[Required work]: Could you report every line of the listing below that holds the word "data"?

[Given entries]:
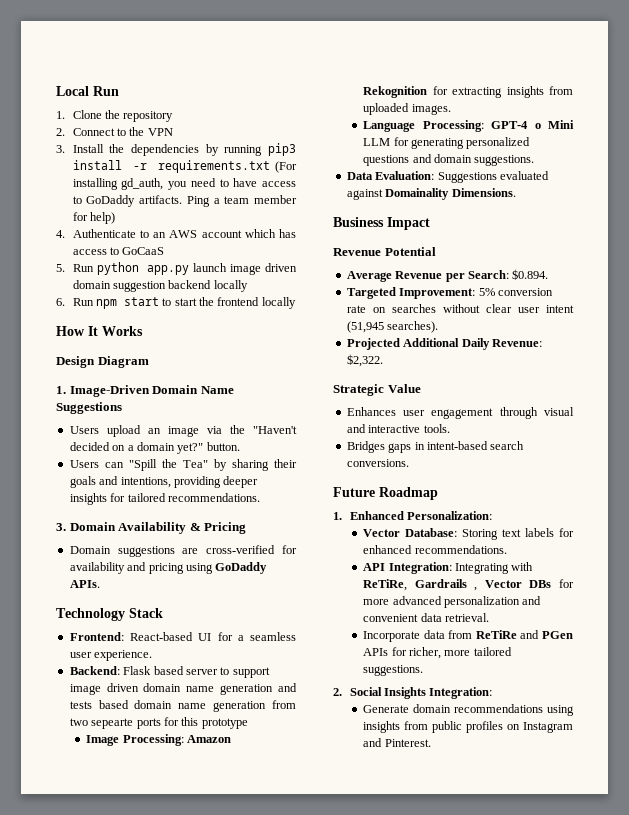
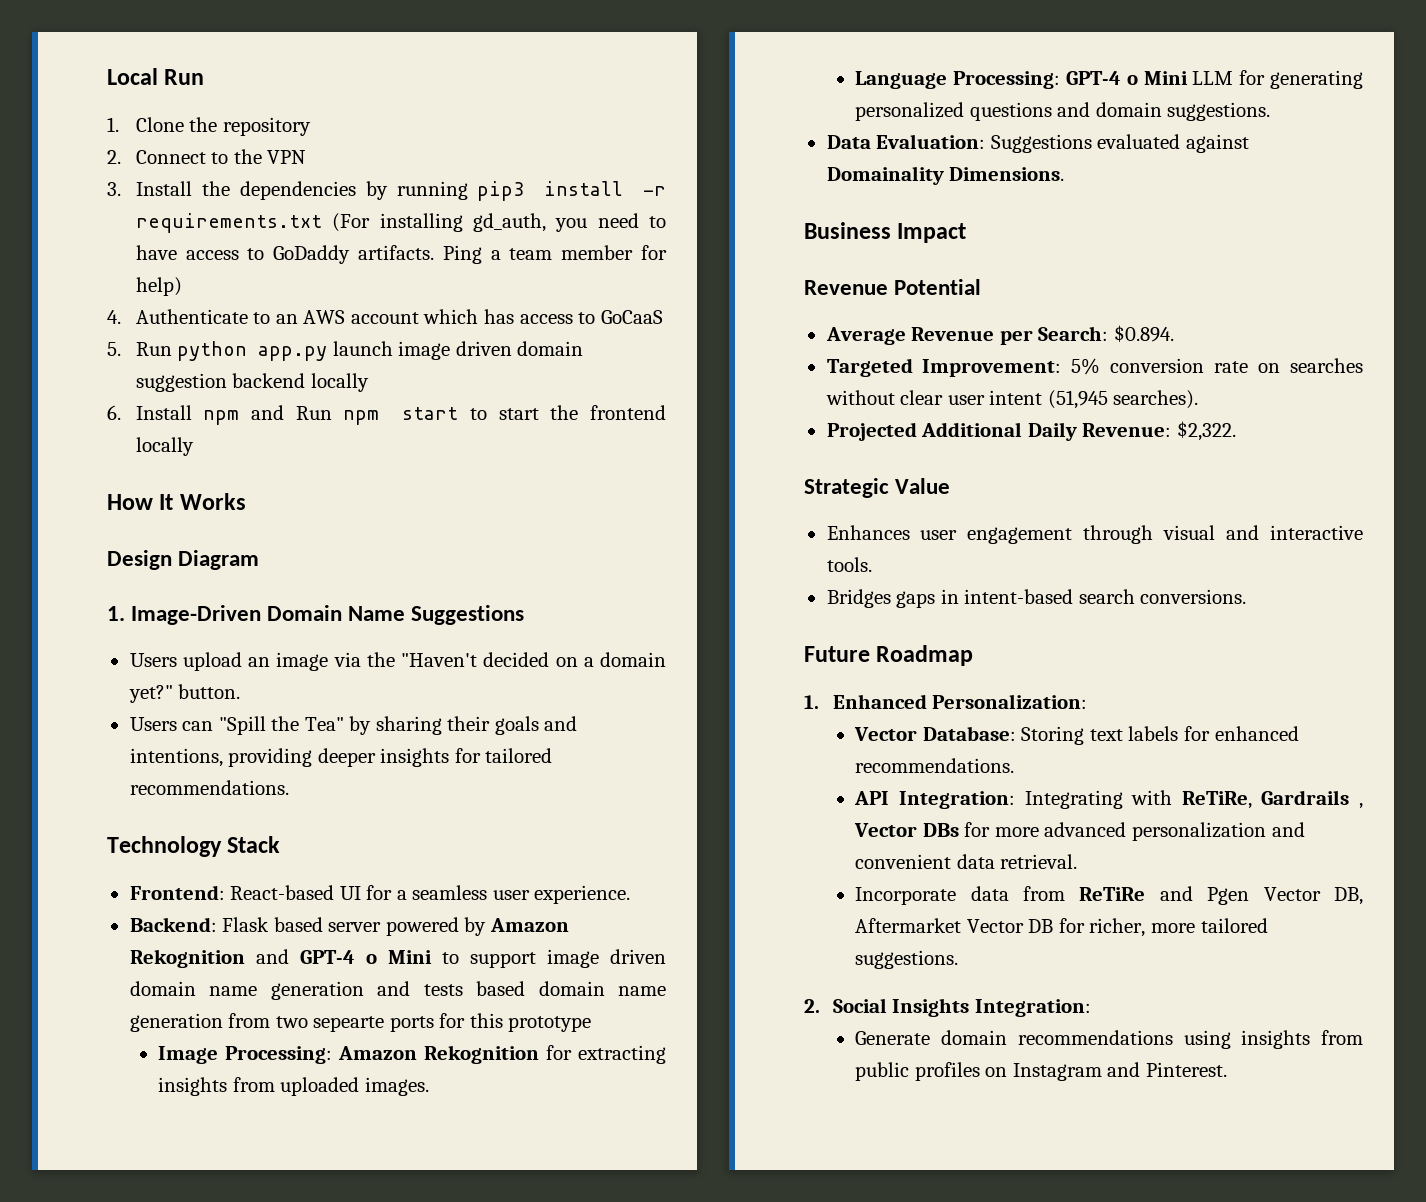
- 6. Run npm start to start the frontend locally
+ 6. Install npm and Run npm start to start the frontend locally
- 3. Domain Availability & Pricing
- Domain suggestions are cross-verified for availability and pricing using GoDaddy APIs.
- Backend: Flask based server to support image driven domain name generation and tests based domain name generation from two sepearte ports for this prototype
+ Backend: Flask based server powered by Amazon Rekognition and GPT-4 o Mini to support image driven domain name generation and tests based domain name generation from two sepearte ports for this prototype
- Incorporate data from ReTiRe and PGen APIs for richer, more tailored suggestions.
+ Incorporate data from ReTiRe and Pgen Vector DB, Aftermarket Vector DB for richer, more tailored suggestions.

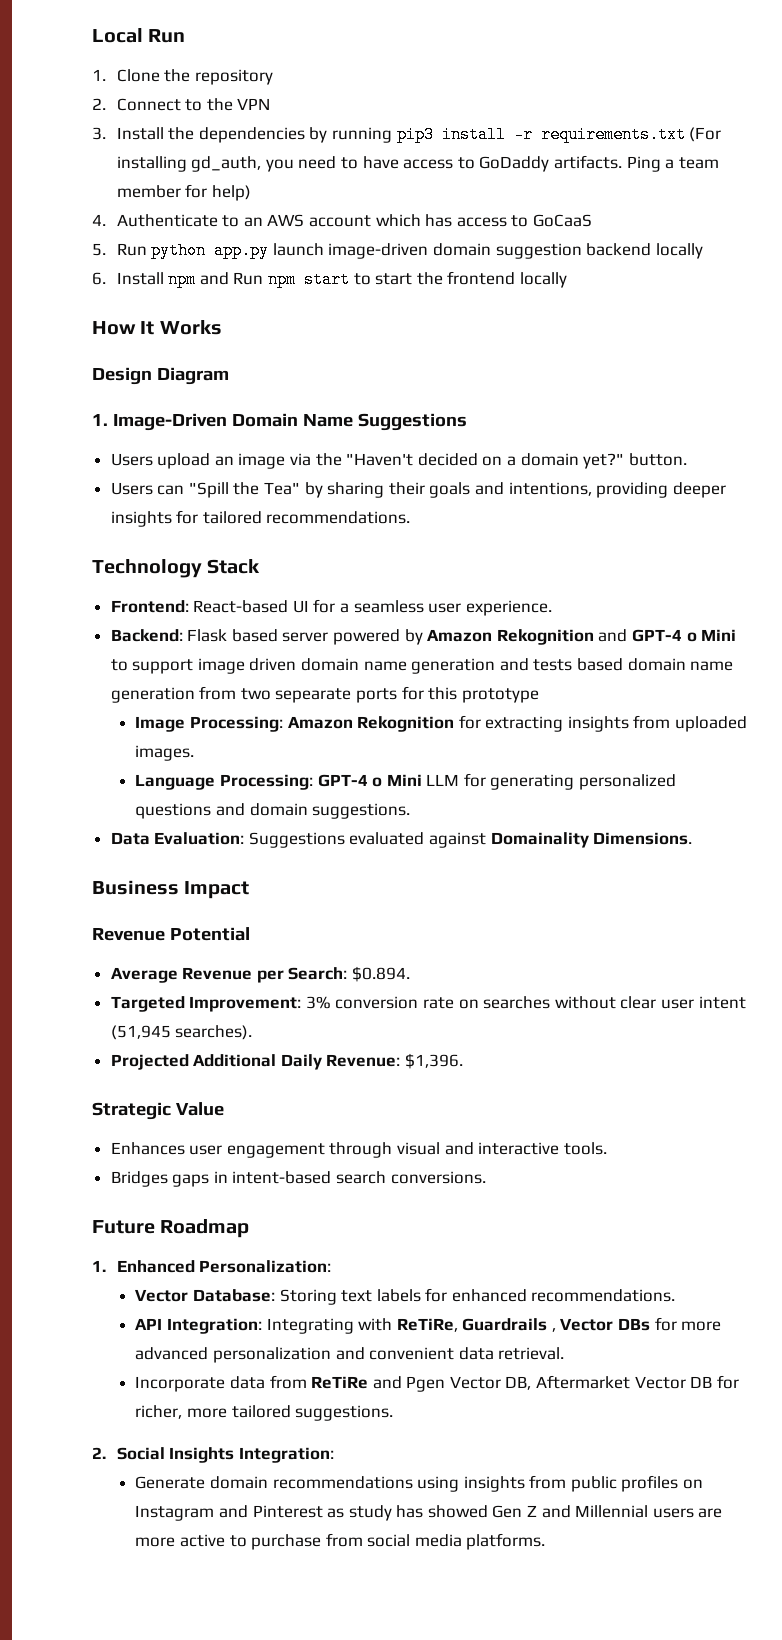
- 5. Run python app.py launch image driven domain suggestion backend locally
+ 5. Run python app.py launch image-driven domain suggestion backend locally
- Backend: Flask based server powered by Amazon Rekognition and GPT-4 o Mini to support image driven domain name generation and tests based domain name generation from two sepearte ports for this prototype
+ Backend: Flask based server powered by Amazon Rekognition and GPT-4 o Mini to support image driven domain name generation and tests based domain name generation from two sepearate ports for this prototype
- Targeted Improvement: 5% conversion rate on searches without clear user intent (51,945 searches).
+ Targeted Improvement: 3% conversion rate on searches without clear user intent (51,945 searches).
- Projected Additional Daily Revenue: $2,322.
+ Projected Additional Daily Revenue: $1,396.
- API Integration: Integrating with ReTiRe, Gardrails , Vector DBs for more advanced personalization and convenient data retrieval.
+ API Integration: Integrating with ReTiRe, Guardrails , Vector DBs for more advanced personalization and convenient data retrieval.
- Generate domain recommendations using insights from public profiles on Instagram and Pinterest.
+ Generate domain recommendations using insights from public profiles on Instagram and Pinterest as study has showed Gen Z and Millennial users are more active to purchase from social media platforms.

[Task output]:
- Incorporate data from ReTiRe and PGen APIs for richer, more tailored suggestions.
+ Incorporate data from ReTiRe and Pgen Vector DB, Aftermarket Vector DB for richer, more tailored suggestions.
- API Integration: Integrating with ReTiRe, Gardrails , Vector DBs for more advanced personalization and convenient data retrieval.
+ API Integration: Integrating with ReTiRe, Guardrails , Vector DBs for more advanced personalization and convenient data retrieval.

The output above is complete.